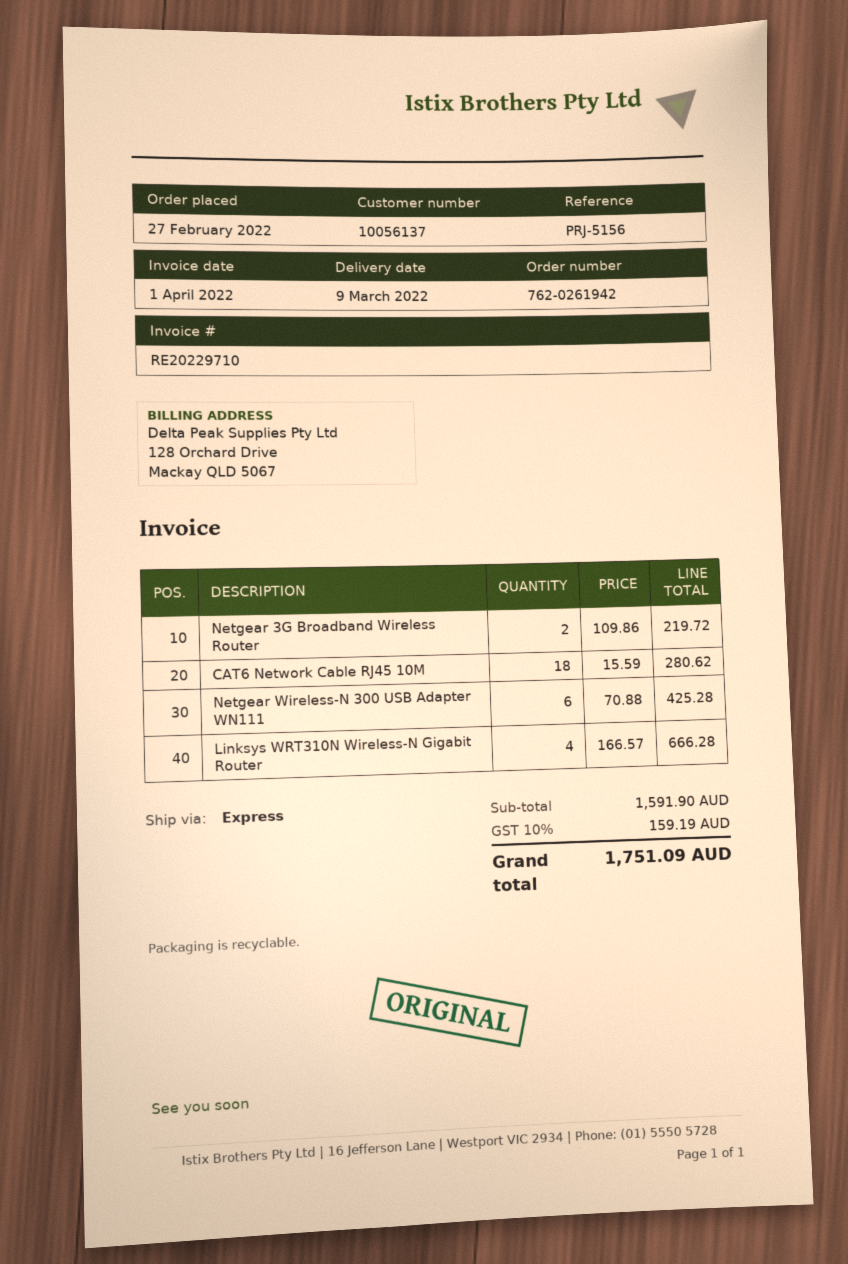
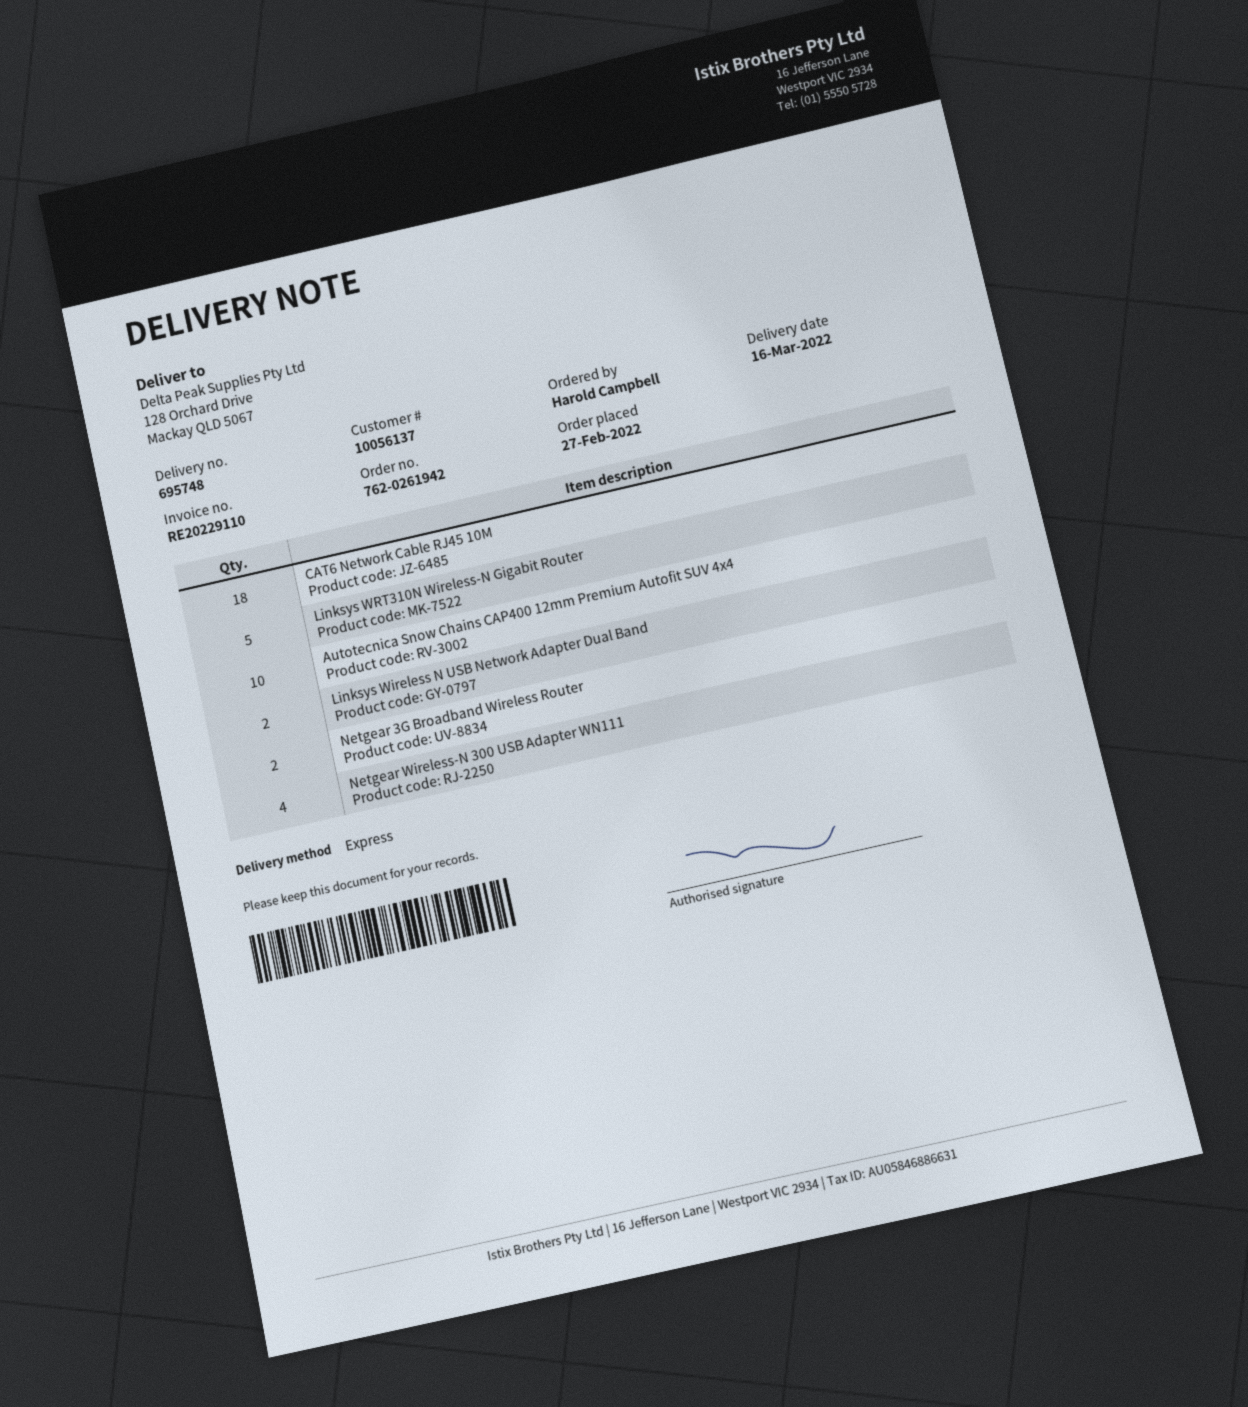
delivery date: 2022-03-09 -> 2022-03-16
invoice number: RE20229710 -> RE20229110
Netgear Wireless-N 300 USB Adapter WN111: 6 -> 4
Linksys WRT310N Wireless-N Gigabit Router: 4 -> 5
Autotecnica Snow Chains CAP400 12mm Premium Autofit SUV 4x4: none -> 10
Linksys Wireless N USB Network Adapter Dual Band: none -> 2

* _Problem to solve_
What you return must be the lines from the line holding "Linksys WRT310N Wireless-N" through the final line of the material, word for word, and nothing more.

* _Result below_
Linksys WRT310N Wireless-N Gigabit Router: 4 -> 5
Autotecnica Snow Chains CAP400 12mm Premium Autofit SUV 4x4: none -> 10
Linksys Wireless N USB Network Adapter Dual Band: none -> 2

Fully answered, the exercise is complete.